An uncommonly diagnosed common problem in kids - Helping children with voiding dysfunction!

My child wants to go the toilet repeatedly!
She rushes to the toilet, and sometimes passes urine in her underwear!
This is a fairly common complaint in Pediatric Office Practice.
It is the tendency of the Pediatrician & the parent to blame this on a lazy, inattentive child who is simply too busy to stop whatever they are doing. However this can very easily be a sign of voiding dysfunction. Repeated wetting can lead to lower self esteem in a child, so this condition should not be left undiagnosed and untreated.

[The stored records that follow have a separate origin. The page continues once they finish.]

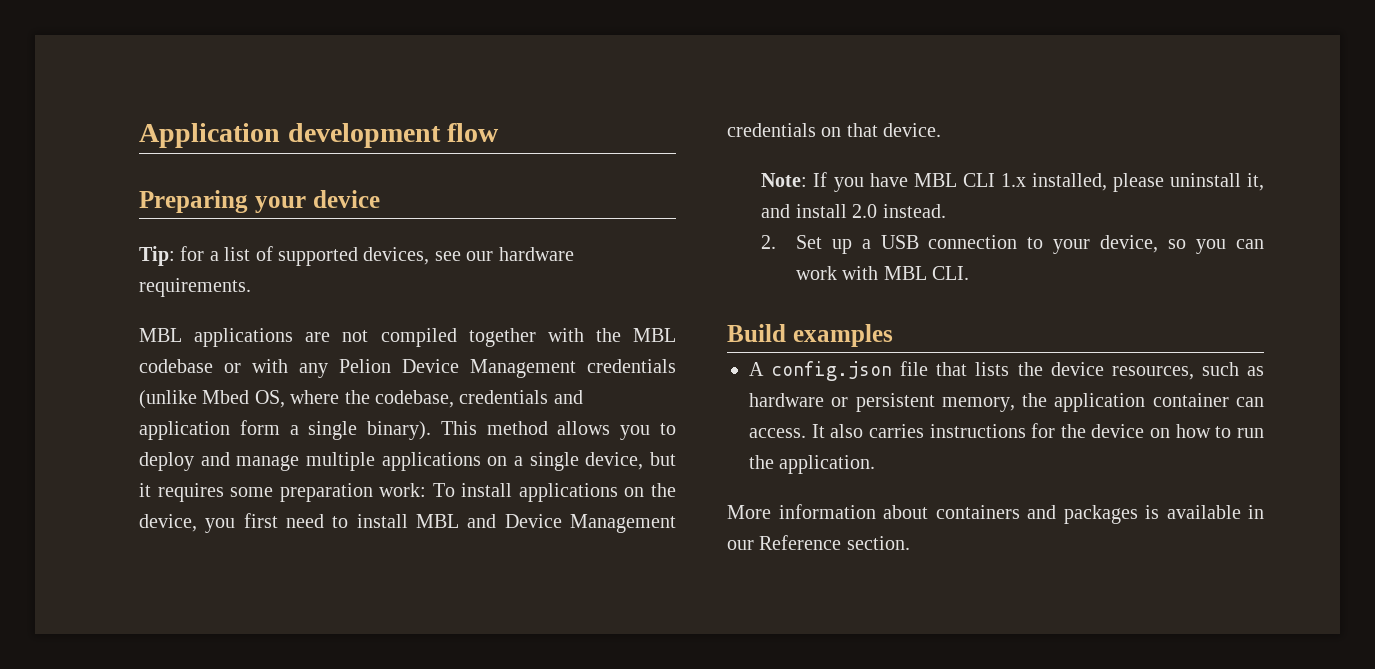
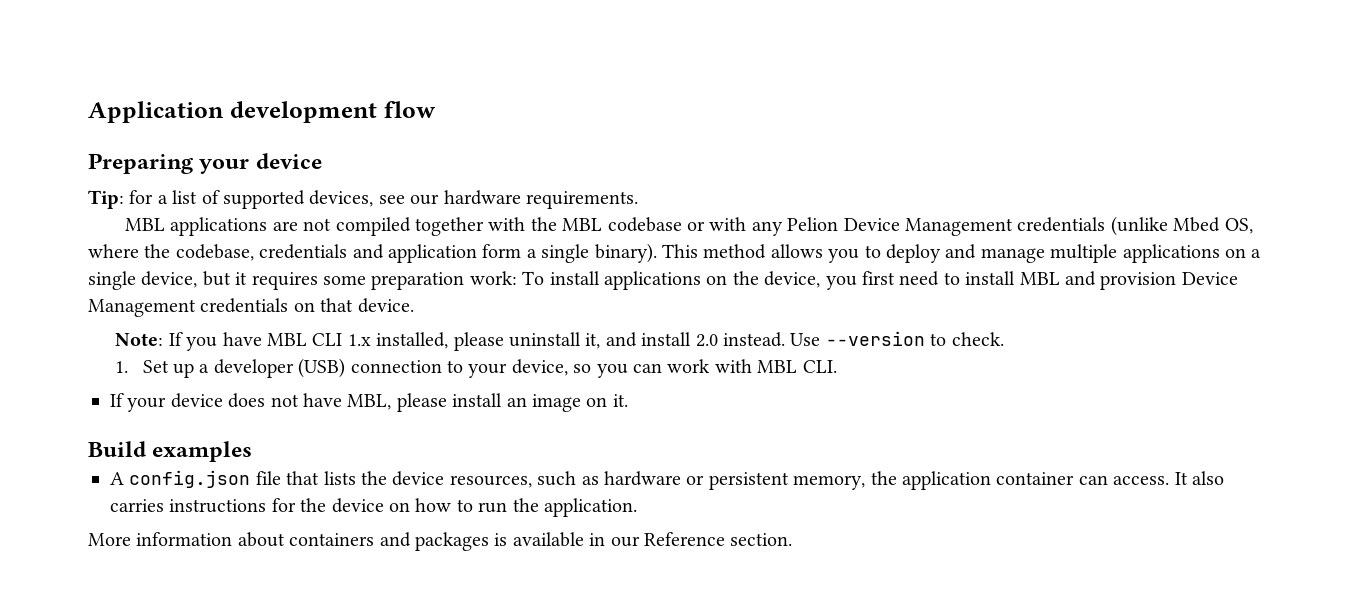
(497, 521) none -> [1100,272,1177,290] provision
[761,235,777,249] // 2. -> [790,331,1004,346] [115,361,129,373] Use --version to check. // 1.
[880,235,919,249] USB -> [213,358,346,378] developer (USB)
(970, 273) none -> [110,393,628,412] // If your device does not have MBL, please install an image on it.

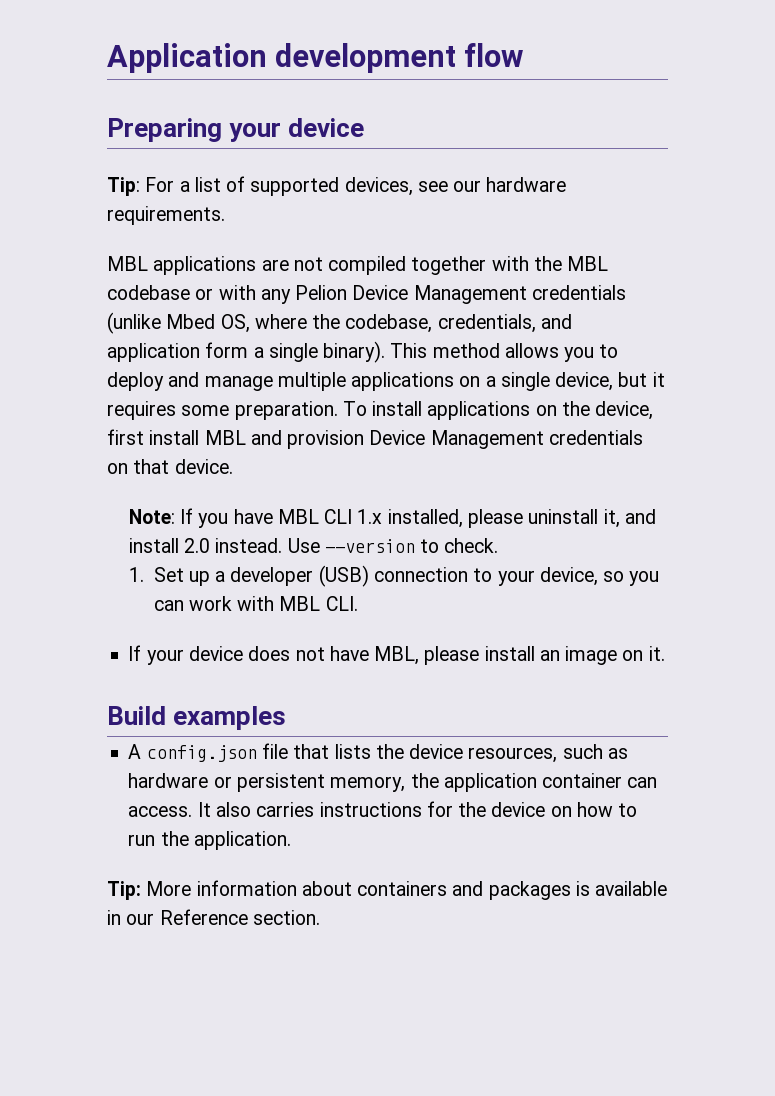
[129,190,154,204] for -> [145,177,175,192] For
[259,244,348,259] credentials -> [437,314,536,333] credentials,
[371,271,517,290] preparation work: -> [234,401,338,420] preparation.
[825,271,960,290] you first need to -> [107,429,144,445] first
(637, 507) none -> [107,881,141,900] Tip:

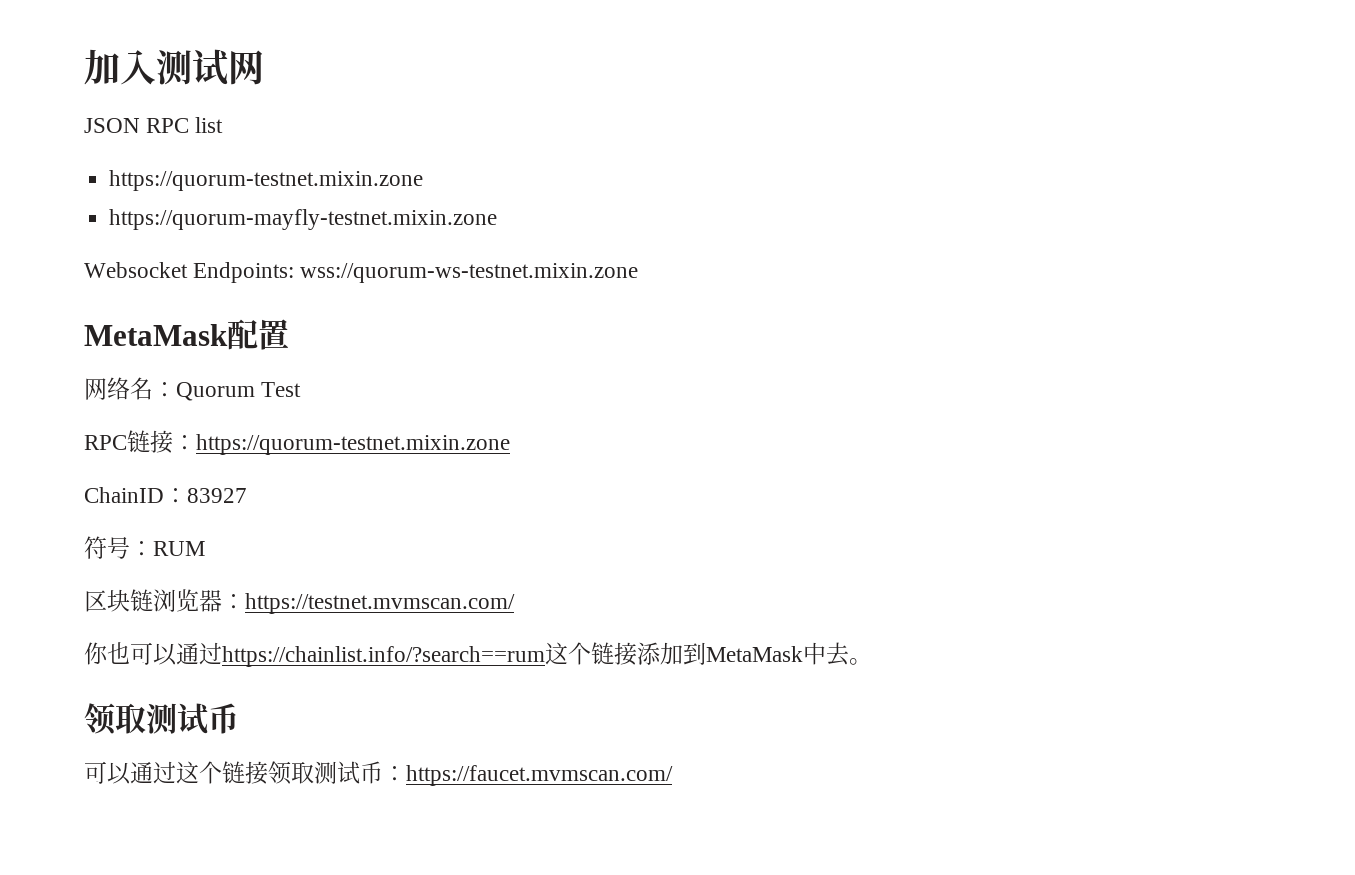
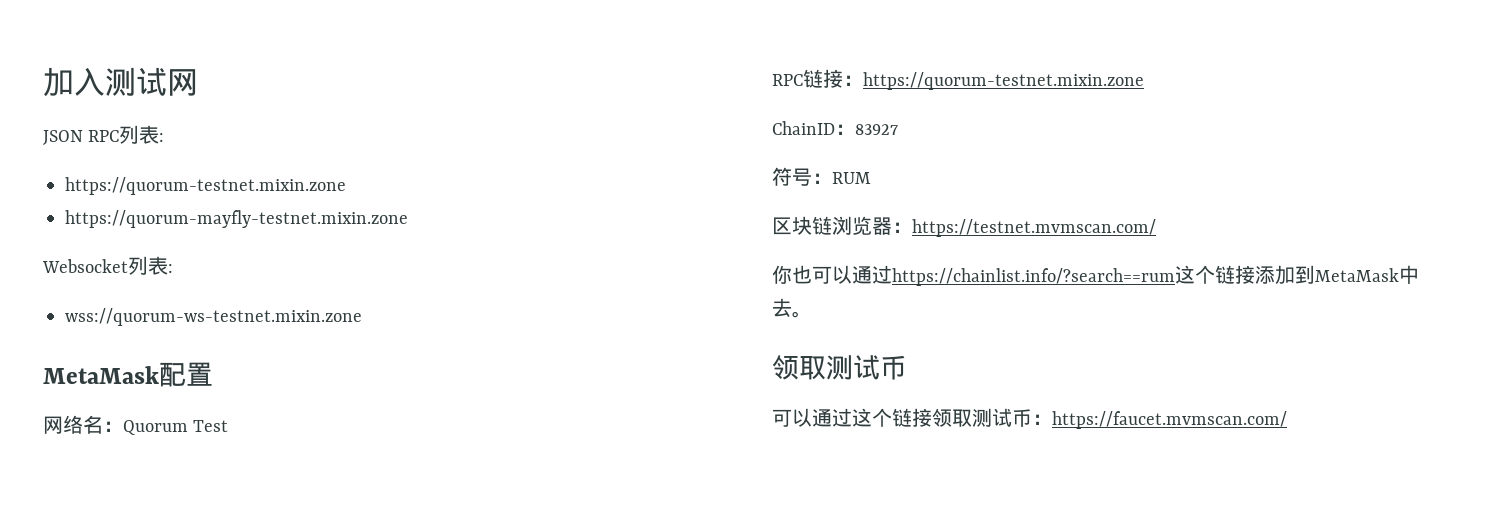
[195,117,224,133] list -> [119,125,165,144] 列表:
[193,262,295,283] Endpoints: -> [128,256,173,275] 列表: //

I am going to use this forum to provide links to some important and helpful articles that are great learning resources for parents & pediatricians.
This is an excellent primer for pediatricians regarding a common problem that we encounter in our practice, voiding dysfunction. Unfortunately we rarely investigate this thoroughly, beyond the usual urine examination, and do not seek specialist consultation, especially in India. This is due to two reasons, first a lack of awareness of the problem of voiding dysfunction, and secondly, since we lack qualified/ interested Pediatric urologist in our country.
Hopefully these articles will educate us regarding this relatively common condition.
"In a study of 7-year-old Swedish schoolchildren, 20% reported needing to get to a bathroom quickly. Additionally, it was reported that 6% of girls and 3.8% of boys continued to have problems with daytime wetting at this age. Upadhyay et al. (2003) found that half of children with dysfunctional voiding symptoms had a history of urinary tract infections."
(Please note: Both these articles require free registration)
Dysfunctional voiding refers to an abnormality in either the storage or emptying phase of micturition and is associated with urgency, frequency, incontinence, and UTIs. It is important to distinguish dysfunctional voiding from enuresis. With enuresis, there is normal voiding with complete expulsion of urine at a socially less acceptable time or place. Enuresis occurs more frequently at night (nocturnal), can occur during the day (diurnal), and is usually self-limiting.
Recommended Audience - Pediatrician, Pediatric Urologist, and Family Physicians. While parents can read the article, they may find it technically demanding.